The operation of traditional Chinese medicine diagnosis and treatment services in grassroots medical and health institutions in 7 districts was effective, Dis9 DEA was weakly effective, and DEA was ineffective in 8 districts. There were 8 districts with increasing returns to scale, 7 districts with unchanged returns to scale, and Dis3 showing decreasing returns to scale. There were 8 non DEA effective regions, and all 3 input indicators in each region have redundancy. The phenomenon of insufficient income from traditional Chinese medicine and medical services in the output indicators was more serious in each region. The efficiency of Dis1-6 technology in SFA results (0.733-0.838) was within the high efficiency range; Dis7-10 technology efficiency (0.691-0.912), 3 high efficiency zones and 1 medium efficiency zone; Dis11 technology efficiency of 0.885 was in the high efficiency zone; Dis12-16 (0.399-0.849) had 3 high efficiency zones and 2 medium efficiency zones.

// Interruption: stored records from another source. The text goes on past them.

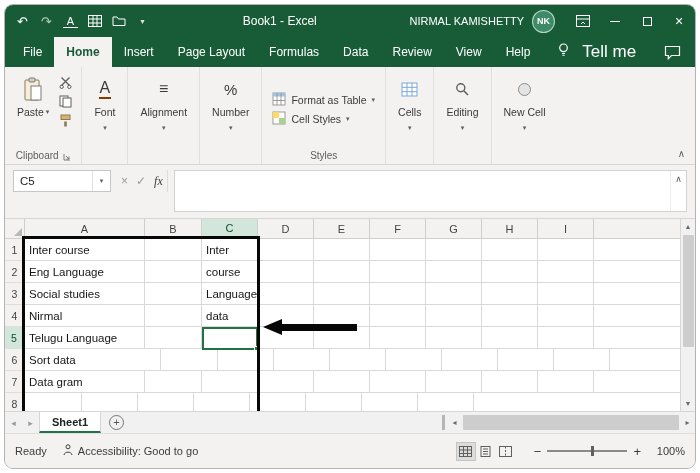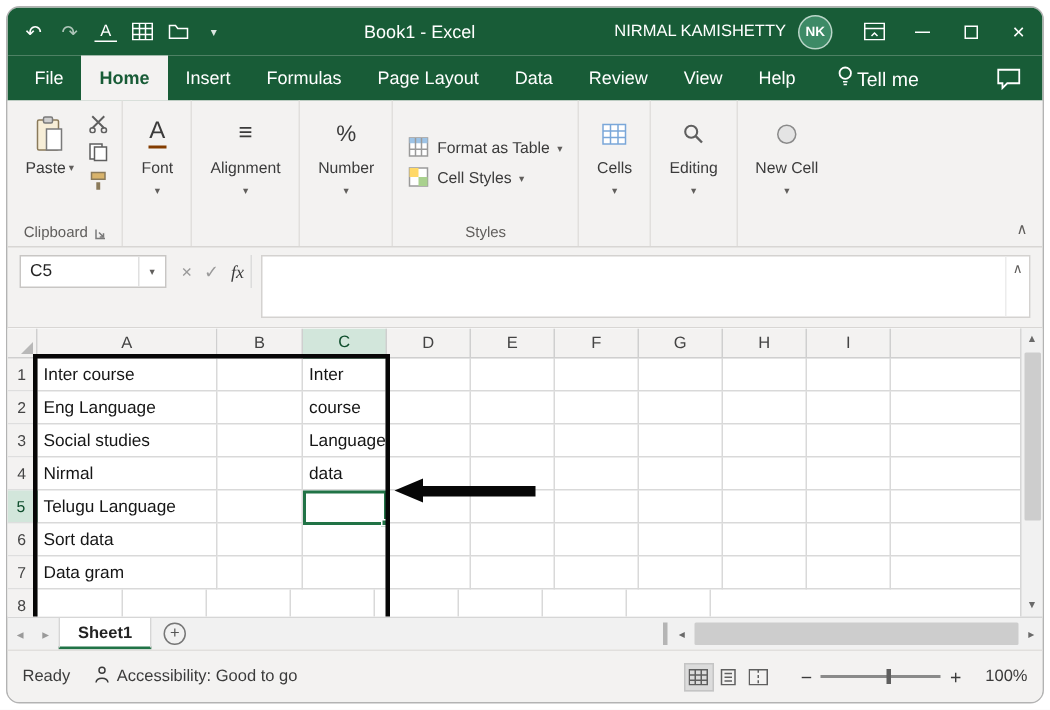--- a/index.html
+++ b/index.html
@@ -162,8 +162,8 @@
         <div class="mtab">File</div>
         <div class="mtab active">Home</div>
         <div class="mtab">Insert</div>
+        <div class="mtab">Page Layout</div>
         <div class="mtab">Formulas</div>
-        <div class="mtab">Page Layout</div>
         <div class="mtab">Data</div>
         <div class="mtab">Review</div>
         <div class="mtab">View</div>

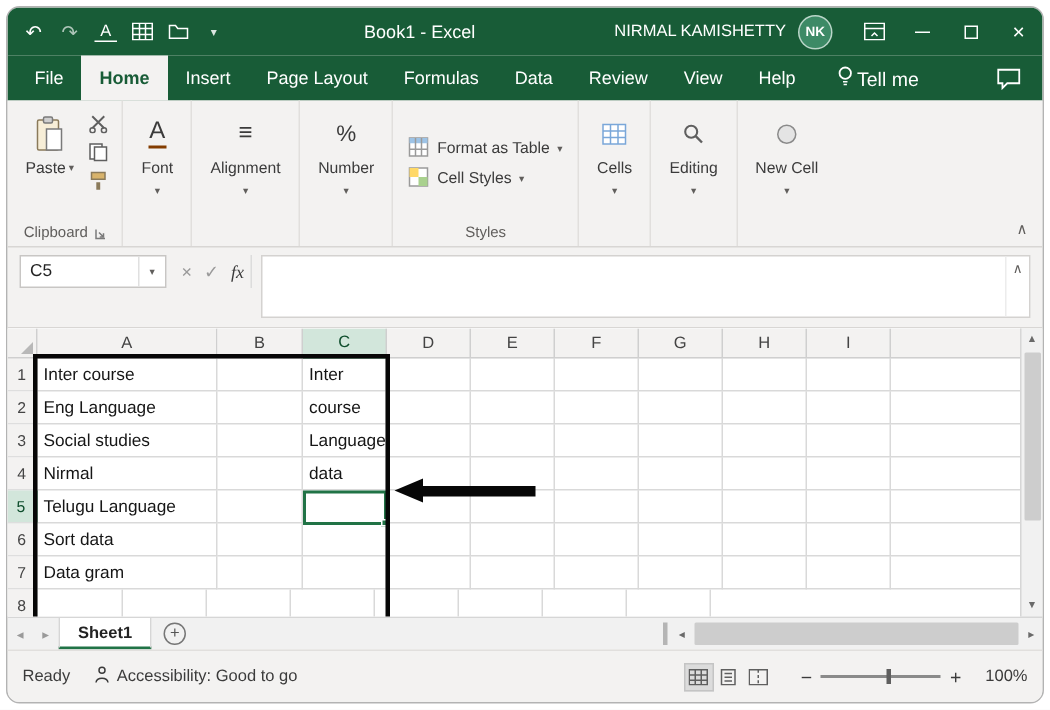--- a/index.html
+++ b/index.html
@@ -28,7 +28,7 @@
   .menubar{height:30px;background:#185c37;display:flex;align-items:stretch;color:#fff;flex-shrink:0;padding-left:6px;}
   .mtab{display:flex;align-items:center;padding:0 12px;font-size:12px;cursor:default;white-space:nowrap;}
   .mtab.active{background:#f3f2f1;color:#185c37;font-weight:bold;}
-  .tellme{display:flex;align-items:center;gap:2px;margin-left:16px;font-size:13px;}
+  .tellme{display:flex;align-items:center;gap:13px;margin-left:16px;font-size:17px;}
   .comment-btn{display:flex;align-items:center;margin-left:auto;margin-right:14px;}
   
   .ribbon{height:98px;background:#f3f2f1;border-bottom:1px solid #d8d6d4;display:flex;flex-shrink:0;position:relative;}

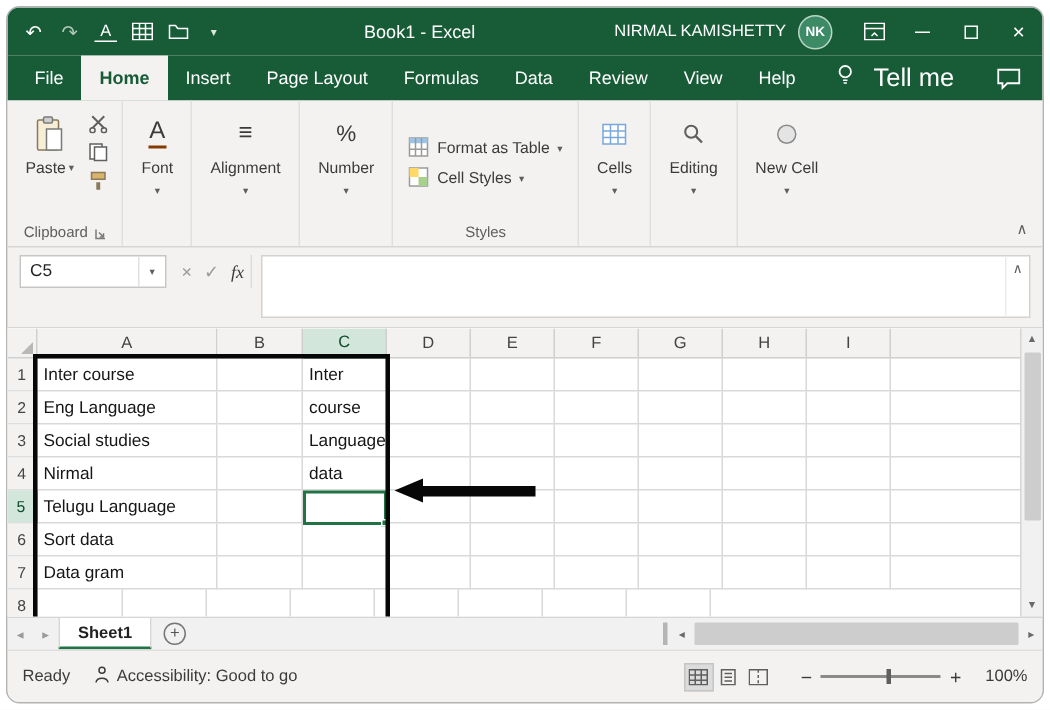--- a/index.html
+++ b/index.html
@@ -467,7 +467,7 @@
         </div>
         <div class="sheet-row">
           <div class="row-hdr">6</div>
-          <div class="cell" style="width: 120px;">Sort data</div>
+          <div class="cell" style="width: 136px;">Sort data</div>
           <div class="cell" style="width: 57px;"></div>
           <div class="cell" style="width: 56px;"></div>
           <div class="cell" style="width: 56px;"></div>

The DEA results were basically consistent with the SFA results, indicating that the number of traditional Chinese medicine practitioners had a positive impact on operational efficiency.

Conclusion

The overall operational efficiency of traditional Chinese medicine diagnosis and treatment services in grassroots medical institutions in various districts of Tianjin is relatively low, but the overall development trend is positive and has regional characteristics. Overall, Dis1-6 is better than Dis7-10, and Dis7-10 is better than Dis11-16. Each district should plan reasonably according to the actual situation, avoid excessive resource input and insufficient output, and especially increase support for Binhai New Area and the five districts in the suburbs.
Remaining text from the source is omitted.